E tudo indica que a prática obsessiva de selfies não é muito favorável para a autoestima dos adeptos de narcisismo radical, pois a convivência intensiva com a própria imagem acarretou um aumento desmedido nas cirurgias plásticas. Quer dizer, é precisamente o contrário da felicidade em nome da qual se faz tudo isso.

Mas, neste momento, a frase de Céline me remete à esquerda, à direita, ao Ministério Público e ao Judiciário. Não pretendo atirar pedra em ninguém. Só quero chamar a atenção para o fato de que a vaidade tem nos empurrado para crises históricas profundas, como se pode perceber no momento atual do Brasil. Pessoas poderosas caíram (e caem), arrastaram (e arrastam) o país para o buraco.

O psicólogo norte-americano Christopher Lasch escreveu um livro excelente sobre o tema, intitulado O eu mínimo.

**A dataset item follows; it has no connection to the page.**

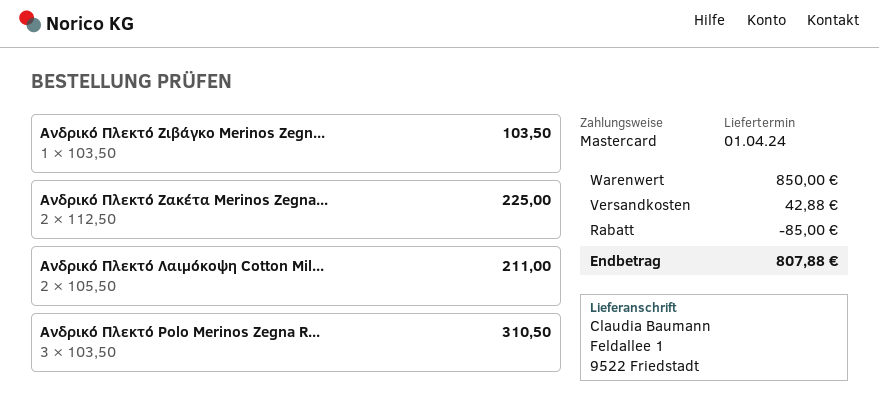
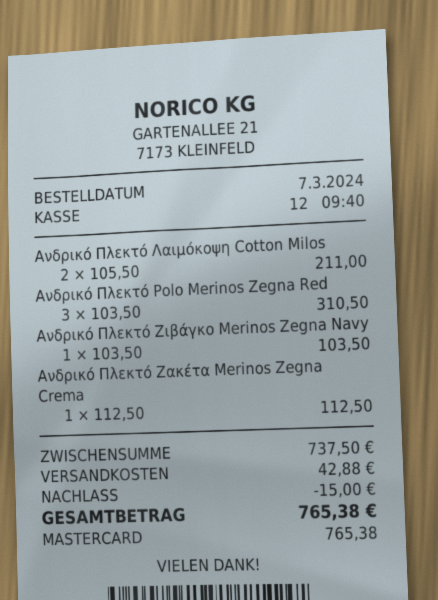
Ανδρικό Πλεκτό Ζακέτα Merinos Zegna...: 2 x 112.50 = 225.00 -> 1 x 112.50 = 112.50
subtotal: 850.00 -> 737.50
discount: 85.00 -> 15.00
total: 807.88 -> 765.38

De repente, reduz-se tanto o projeto de vida que ela fica incrivelmente pequena: o meu umbiguinho, o meu carrinho, o meu sanduichinho, o meu selfizinho, o meu projetinho para me dar bem, a minha maconhazinha... E que se dane o mundo.

Há um fechamento e um empobrecimento da experiência de interação com o outro, mesmo se o autor estiver conectado a milhares de redes sociais. Até a participação em movimentos políticos precisa ser uma ação de marketing pessoal.

Não quero ditar regras, mas, pelo pouco que li dos mestres ascensionados, o hedonismo, a vaidade e o narcisismo são um projeto infalível de infelicidade. Pelo contrário: eles dizem que a felicidade está no alargamento do eu, no desprendimento, na doação e na compaixão, valores relegados ao plano do ridículo ou do patético nos tempos atuais.

Do ponto de vista político, a vaidade tem nos levado a uma perda dramática do senso de realidade, a crises profundas e a tragédias históricas de longa duração. Basta ler as notícias dos jornais impressos ou assistir aos telejornais. Sim, Céline tem razão. Não existe vaidade inteligente.